Book Read Free

The Magician's Key

Page 22

by Matthew Cody


  There wasn’t time for Max to get her bearings, so she just chose a direction and dashed through narrow streets lined with leaning shacks and wide-eyed elflings. Several of them pointed at her as she passed by—apparently, word of the pink-haired human girl was spreading—but even more began to notice Vodnik. There were gasps of recognition as the magician pushed his way through the milling crowds, but if he was aware of them, he didn’t care. All his spite was focused on Max.

  Soon Max found a landmark she recognized, and she reached old Hillbeater just as Vodnik was gaining on her. Unfortunately, she didn’t see her friends anywhere, and the great stone statue offered little protection from the magician and certainly no place to hide.

  Max put her back against one of the statue’s thick legs and turned to face her pursuer. Vodnik snatched her by the arm with one hand but left his knife hand hidden in his coat.

  “I have a jar in my pocket,” he growled. “Fight me and I’ll slit your throat and steal your soul right here.”

  Vodnik’s crazed eyes bored into Max, but what he did not see was the mob who’d followed them. There were still fearful faces among them, but the fear was turning to anger. As the elflings and trollsons crowded around, Max heard mutterings of “Vodnik…Vodnik…”

  Finally, Vodnik heard it, too, and he glanced over his shoulder at the mob. A look of concern flashed over his face as he counted their number, but then he bared his teeth and brandished his knife, and the mob hesitated. He twisted Max by the arm and pulled her close but kept his blade leveled at the crowd.

  “What is this?” said Vodnik. “You mixed-blood Bordertowners trying to show some spine? Think you’re tougher than old Vodnik?”

  A few of the bolder ones actually nodded. That was exactly what they were thinking. Meanwhile, at the back of the crowd, Max saw Geldorf’s mossy head poking up above the rest and Harold and Mrs. Amsel pushing their way toward the front.

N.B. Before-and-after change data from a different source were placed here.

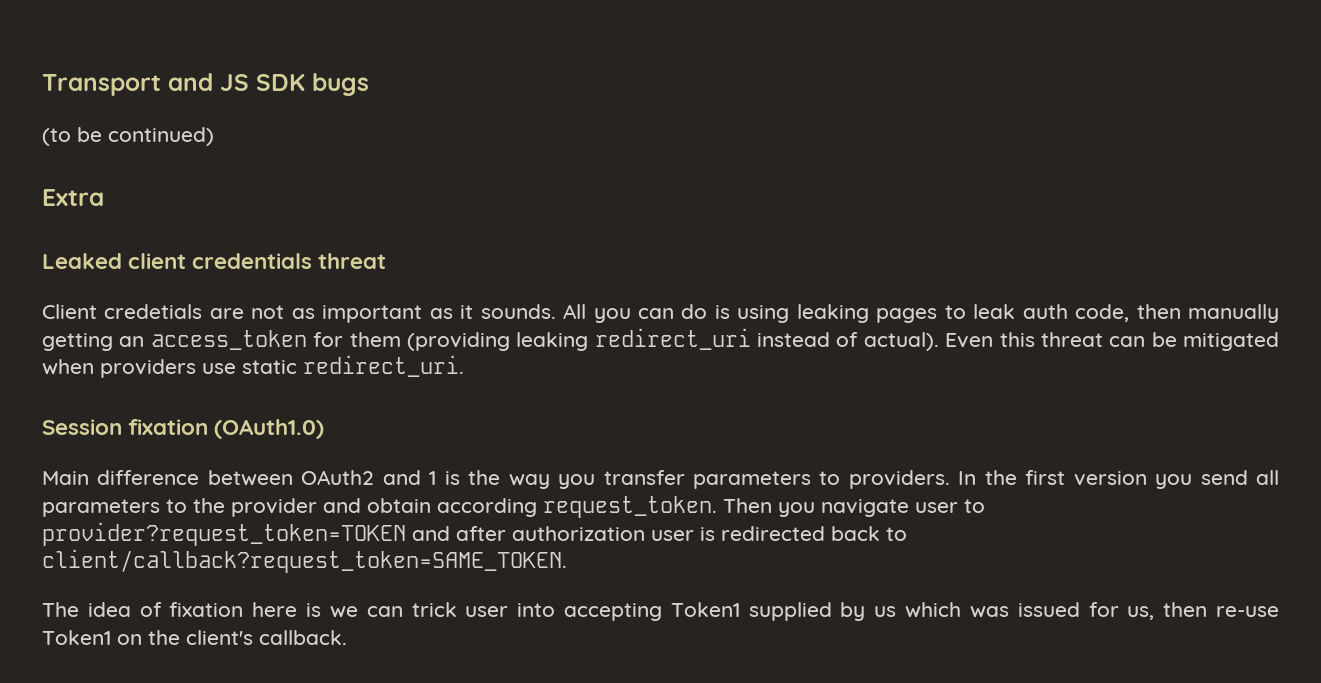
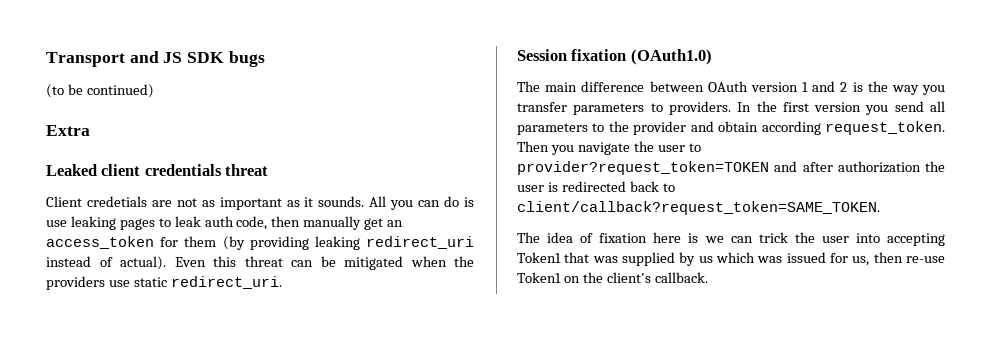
[737,305,790,323] using -> [46,220,67,227] use
[42,333,113,351] getting -> [364,218,384,230] get
[406,332,510,351] (providing -> [222,236,309,250] (by providing
(94, 367) none -> [454,256,474,267] the
[42,470,437,486] Main difference between OAuth2 and 1 -> [517,81,848,92] The main difference between OAuth version 1 and 2
(909, 508) none -> [633,141,654,152] the
(645, 533) none -> [925,161,945,172] the
(457, 609) none -> [794,232,815,243] the
(740, 609) none -> [564,252,618,263] that was

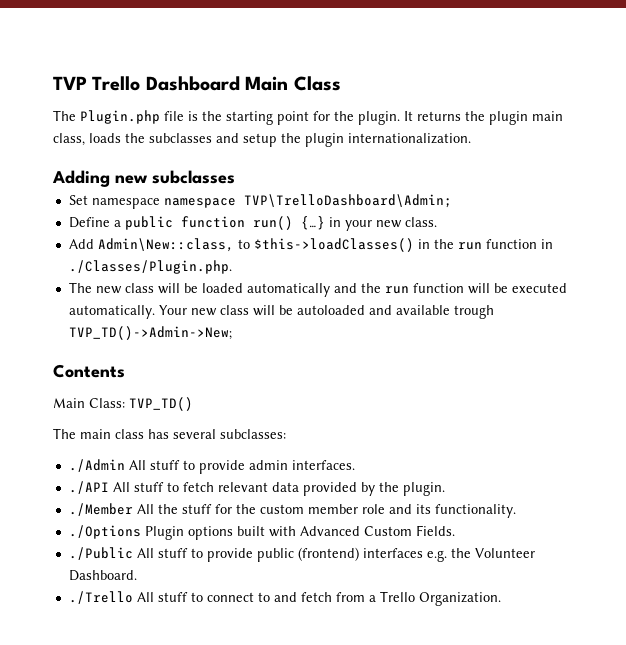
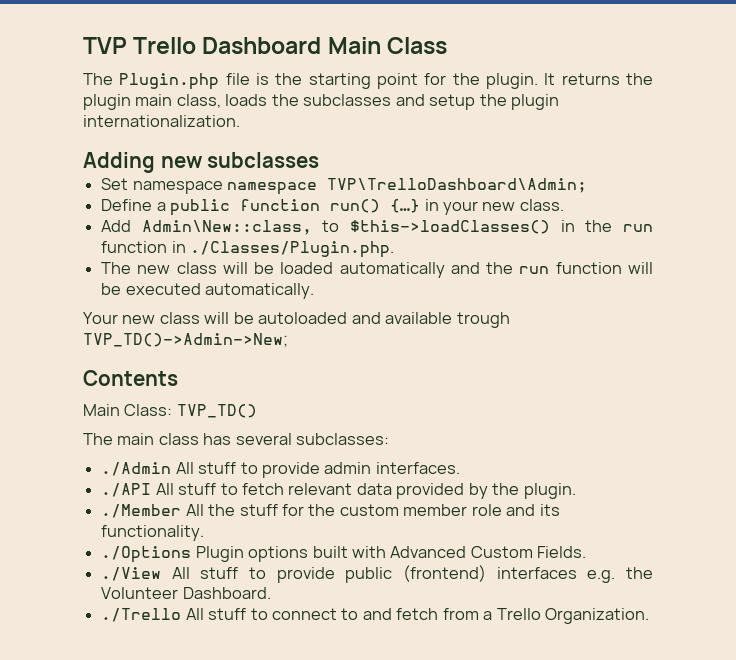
(155, 312) none -> (315, 291) //
[68,547,133,560] ./Public -> [101,567,162,581] ./View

  “I am here for this human girl,” said Vodnik. “By your own rules, she doesn’t belong here anyway.” Still, the crowd edged forward, like the tide threatening to overturn a jetty of rocks.

  The magician’s eyes darted this way and that, searching for an avenue of escape even as he sneered at the mob. “You dare threaten Vodnik? Which one of you will be first? I’ll cut your throat and jar your soul for my collection!”

  The magician was in an even greater fury now, and he actually took a threatening step toward the crowd, causing them to retreat a few feet. “I am Vodnik the magician!” he shouted. “Who wants to stop me? I’ll bleed the whole lot of you dry if I have to!”

  No one came forward to answer his challenge. Geldorf’s face was a battle between hate and worry, but Harold held the mighty trollson back. Max’s friends were afraid for her, afraid what Vodnik might do to her if the mob attacked.

  “No one!” roared the magician. “No one can dare challenge me. Now let me pass!”

  Reluctantly, the crowd started to break; even as they cursed the magician’s name, they opened a path for him. Vodnik had just started to shove Max forward when she heard the sound of grinding stone from somewhere behind them. It was subtle at first but quickly amplified until the cavern echoed with it like an avalanche of rock.

  Vodnik turned back, and what he saw made him falter for just a second. Max didn’t hesitate. She shoved with all her might and broke the magician’s grip on her arm, throwing herself clear in the process. She landed hard on the rocky ground and rolled onto her back just in time to see a massive stone foot lifted high above Vodnik’s head.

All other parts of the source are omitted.